Most people–maybe everyone, but I’m leery of giving universals–enjoy when they’re reading a book and then-bam!-there’s a character with their name. There’s something legitimizing about it. As for me, I’ve had a life-long struggle with my name. My mother’s name is Dianne, which is insanely close to my own. We’ve been called by each others’ names for years, and we’re still in the middle of arguing with the post office about why they keep forwarding my mother’s mail to me in New Orleans, even though our names are spelled differently.
I was named after my mother, so it makes sense that our names are so close. But my name is also that of a Greek goddess and of a disco superstar. And of a princess. It’s not really a common name, but it’s got some things attached to it. And especially when I was young, I loved learning about people and characters who had the same name as I.
Enter Diana Barry, the “bosom friend” of Anne in Montgomery’s Anne of Green Gables series. She’s lively, pretty, and fiercely loyal to Anne. She also manages to get up to all sorts of trouble–generally prompted by Anne. This reminded (and still reminds) me of me in more ways than just the name. I managed, as a younger person, to get into all sorts of trouble on accident.
But Diana is, when it comes down to it, a sidekick—and an important one. She’s not as imaginative or as bright as Anne. But she is Anne’s foil in almost every sense of the word. Anne is freckled, scrawny and has bright red hair. She’s an orphan. Diana is plumpish, with dark hair, porcelain skin, and a a family that not only exists, but is often overbearing. Anne wishes for all of those things. More than anything, though, Anne wishes for a friend to confide in, a “bosom friend” who will act as a “kindred spirit,” and Diana is that friend. The two stay friend their entire lives, naming their firstborn girls after one another.
There are coded lesbian elements to their relationship, certainly. These have been picked up on by critics and readers. But perhaps part of what we’re seeing is the way we imagine girlhood and the relationships between girls. Perhaps what we’re seeing is the complexity inherent in a strong friendship, which is its own kind of attraction, its own kind of love. Either way, it’s nice to see girls who are more dramatic about supporting one another than cat-fighting.
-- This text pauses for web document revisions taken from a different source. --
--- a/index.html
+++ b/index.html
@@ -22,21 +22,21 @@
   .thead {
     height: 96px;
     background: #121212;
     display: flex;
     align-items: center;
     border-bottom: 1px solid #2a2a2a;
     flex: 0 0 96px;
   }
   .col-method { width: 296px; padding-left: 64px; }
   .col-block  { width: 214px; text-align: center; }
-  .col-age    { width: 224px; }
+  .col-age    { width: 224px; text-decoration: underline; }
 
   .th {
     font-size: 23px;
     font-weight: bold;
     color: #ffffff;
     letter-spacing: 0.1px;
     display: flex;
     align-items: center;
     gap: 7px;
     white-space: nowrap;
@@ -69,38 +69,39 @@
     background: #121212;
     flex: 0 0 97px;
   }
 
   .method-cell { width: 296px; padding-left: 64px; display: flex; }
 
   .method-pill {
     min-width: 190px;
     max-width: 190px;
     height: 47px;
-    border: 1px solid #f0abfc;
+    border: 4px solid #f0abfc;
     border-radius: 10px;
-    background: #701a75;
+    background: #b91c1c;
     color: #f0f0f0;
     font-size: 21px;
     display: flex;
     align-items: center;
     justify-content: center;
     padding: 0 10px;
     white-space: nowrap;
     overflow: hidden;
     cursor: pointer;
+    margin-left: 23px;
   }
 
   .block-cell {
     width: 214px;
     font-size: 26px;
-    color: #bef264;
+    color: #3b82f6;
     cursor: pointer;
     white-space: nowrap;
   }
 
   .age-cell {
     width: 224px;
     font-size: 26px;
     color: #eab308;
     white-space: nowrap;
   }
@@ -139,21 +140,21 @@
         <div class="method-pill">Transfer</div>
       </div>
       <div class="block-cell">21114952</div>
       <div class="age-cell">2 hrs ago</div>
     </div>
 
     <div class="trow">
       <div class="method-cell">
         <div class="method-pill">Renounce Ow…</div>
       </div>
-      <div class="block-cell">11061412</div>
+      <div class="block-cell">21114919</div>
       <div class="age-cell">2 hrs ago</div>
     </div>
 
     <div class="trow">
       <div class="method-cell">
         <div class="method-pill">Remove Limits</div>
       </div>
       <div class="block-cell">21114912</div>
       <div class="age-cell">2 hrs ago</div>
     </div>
And even though we see this as lesbian subtext now (and some of it very well may be), it’s important to remember that Montgomery writes in a different time and place, when sentimentality was more often used as a strong rhetorical device than now. There’s a queer element to the relationship, certainly. But that’s just one of the qualities that makes the books complex, the characters worthwhile, and that allows for the complexity of girls and their relationships with one another. It’s a good thing, and it’s not an argument we should try to settle in an absolute way–it’s many things at once, as is Diana Barry.